If a function uses a pointer to an argument it must copy the argument to memory, and use the memory copy instead of the value in the register.
Also, PropGCC uses 15 general purpose registers call r0 to r14. The are 2 special purpose registers call sp and lr, which are the stack pointer and link register. The link register hold the return address, and a function save it if it needs to call another function. Of the registers r0 through r14, some of the registers can be modified, and some of the must be preserved. I'm pretty sure r0 through r5 don't need to be preserved. I don't know if there are any others that can be changed without restoring their original values.
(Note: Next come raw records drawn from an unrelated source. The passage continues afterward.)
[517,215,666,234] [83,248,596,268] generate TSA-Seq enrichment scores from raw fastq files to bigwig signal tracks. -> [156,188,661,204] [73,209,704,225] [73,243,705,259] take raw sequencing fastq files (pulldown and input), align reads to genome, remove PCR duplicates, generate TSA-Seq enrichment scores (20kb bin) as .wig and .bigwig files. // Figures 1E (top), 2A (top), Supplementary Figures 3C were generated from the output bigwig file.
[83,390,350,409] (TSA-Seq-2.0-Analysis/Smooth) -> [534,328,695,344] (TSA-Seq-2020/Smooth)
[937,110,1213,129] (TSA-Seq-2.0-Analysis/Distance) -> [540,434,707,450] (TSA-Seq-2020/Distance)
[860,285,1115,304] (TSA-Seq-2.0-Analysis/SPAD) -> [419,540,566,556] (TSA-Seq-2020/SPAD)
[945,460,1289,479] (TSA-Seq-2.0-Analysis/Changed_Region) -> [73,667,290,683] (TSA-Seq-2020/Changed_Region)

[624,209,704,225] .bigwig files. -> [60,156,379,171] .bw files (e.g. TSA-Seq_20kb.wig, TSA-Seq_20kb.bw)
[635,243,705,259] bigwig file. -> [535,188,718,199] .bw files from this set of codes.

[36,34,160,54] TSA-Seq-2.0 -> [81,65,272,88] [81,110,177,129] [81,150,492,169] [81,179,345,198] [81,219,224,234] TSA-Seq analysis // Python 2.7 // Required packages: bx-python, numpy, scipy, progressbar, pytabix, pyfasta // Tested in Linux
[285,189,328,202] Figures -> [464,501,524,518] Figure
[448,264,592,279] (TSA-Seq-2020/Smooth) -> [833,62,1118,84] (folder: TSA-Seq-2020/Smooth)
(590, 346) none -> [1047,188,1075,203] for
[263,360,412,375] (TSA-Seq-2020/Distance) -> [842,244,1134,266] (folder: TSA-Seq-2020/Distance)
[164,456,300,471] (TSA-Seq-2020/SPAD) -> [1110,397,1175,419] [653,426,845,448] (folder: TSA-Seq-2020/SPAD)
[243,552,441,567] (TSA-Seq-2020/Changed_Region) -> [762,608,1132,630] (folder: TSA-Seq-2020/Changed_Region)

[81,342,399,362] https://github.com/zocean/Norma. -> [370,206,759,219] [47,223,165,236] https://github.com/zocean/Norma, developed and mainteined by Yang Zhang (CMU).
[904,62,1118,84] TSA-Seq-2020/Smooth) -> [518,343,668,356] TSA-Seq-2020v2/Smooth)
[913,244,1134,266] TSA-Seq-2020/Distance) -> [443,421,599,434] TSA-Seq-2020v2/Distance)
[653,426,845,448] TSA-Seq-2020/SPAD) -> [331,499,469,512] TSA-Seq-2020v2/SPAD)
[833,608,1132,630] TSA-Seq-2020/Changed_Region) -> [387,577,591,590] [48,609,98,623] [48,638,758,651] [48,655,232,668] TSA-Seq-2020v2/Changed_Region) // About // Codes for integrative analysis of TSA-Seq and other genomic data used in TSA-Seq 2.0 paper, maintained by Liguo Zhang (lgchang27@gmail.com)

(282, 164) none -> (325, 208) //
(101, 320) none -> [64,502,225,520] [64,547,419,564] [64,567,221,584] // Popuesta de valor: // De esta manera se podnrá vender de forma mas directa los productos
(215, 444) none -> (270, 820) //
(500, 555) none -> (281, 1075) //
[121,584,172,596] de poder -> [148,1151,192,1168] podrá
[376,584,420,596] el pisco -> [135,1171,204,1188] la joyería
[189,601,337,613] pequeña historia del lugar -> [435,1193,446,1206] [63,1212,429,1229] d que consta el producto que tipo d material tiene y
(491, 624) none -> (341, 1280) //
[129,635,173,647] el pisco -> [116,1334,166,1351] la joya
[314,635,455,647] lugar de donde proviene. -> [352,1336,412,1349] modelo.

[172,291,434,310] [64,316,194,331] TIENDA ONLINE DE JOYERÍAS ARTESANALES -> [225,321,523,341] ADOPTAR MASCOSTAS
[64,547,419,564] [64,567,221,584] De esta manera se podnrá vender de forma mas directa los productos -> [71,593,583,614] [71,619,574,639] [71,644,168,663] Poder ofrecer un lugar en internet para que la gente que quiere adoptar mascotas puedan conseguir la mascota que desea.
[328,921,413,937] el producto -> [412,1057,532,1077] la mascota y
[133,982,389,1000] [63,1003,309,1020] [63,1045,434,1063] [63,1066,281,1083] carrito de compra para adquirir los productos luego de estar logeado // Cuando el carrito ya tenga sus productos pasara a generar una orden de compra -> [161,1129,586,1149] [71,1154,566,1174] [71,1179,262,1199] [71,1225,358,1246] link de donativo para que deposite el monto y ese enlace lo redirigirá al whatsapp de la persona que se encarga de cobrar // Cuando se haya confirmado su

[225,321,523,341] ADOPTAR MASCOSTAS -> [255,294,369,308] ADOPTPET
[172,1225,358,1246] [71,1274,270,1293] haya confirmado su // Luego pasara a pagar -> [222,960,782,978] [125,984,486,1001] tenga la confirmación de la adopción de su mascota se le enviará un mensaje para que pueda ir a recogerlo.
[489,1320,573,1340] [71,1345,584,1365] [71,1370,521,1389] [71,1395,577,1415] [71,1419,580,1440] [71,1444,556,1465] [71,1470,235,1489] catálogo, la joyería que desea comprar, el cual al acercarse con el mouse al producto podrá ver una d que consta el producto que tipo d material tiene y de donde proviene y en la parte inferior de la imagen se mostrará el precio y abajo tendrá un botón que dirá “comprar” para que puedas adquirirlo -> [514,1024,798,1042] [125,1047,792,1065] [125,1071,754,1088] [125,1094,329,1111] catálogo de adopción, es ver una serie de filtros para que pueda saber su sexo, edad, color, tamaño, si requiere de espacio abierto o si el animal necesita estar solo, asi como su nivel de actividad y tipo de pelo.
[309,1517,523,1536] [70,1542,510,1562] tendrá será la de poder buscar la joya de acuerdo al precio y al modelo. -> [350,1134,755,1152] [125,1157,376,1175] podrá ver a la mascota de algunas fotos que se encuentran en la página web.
So we have the scenario of func1(...) calling func2(...). Am I correct in understanding that, prior to invoking func2(), PropGCC will ensure that none of r0-r14 are being used for anything other than arguments into func2? PropGCC is going to ensure any local variables that it created and stored in r0-r14 which were needed before func2 and will be needed again after func2 have been saved onto the stack for safe keeping?
And that does seem to confirm that we both need and should be able to push all the registers onto the stack at the beginning of an ISR and pop them off when we're done. Alternatively, we could "switch register banks." That might be an interesting thought exercise: is it feasible for p2gcc to implement switchable register banks on top of PropGCC and, for the future, how hard is it to implement switchable register banks in PropGCC itself? Seems much more complicated, but it would save a lot of CPU time not having to push/pop for each ISR.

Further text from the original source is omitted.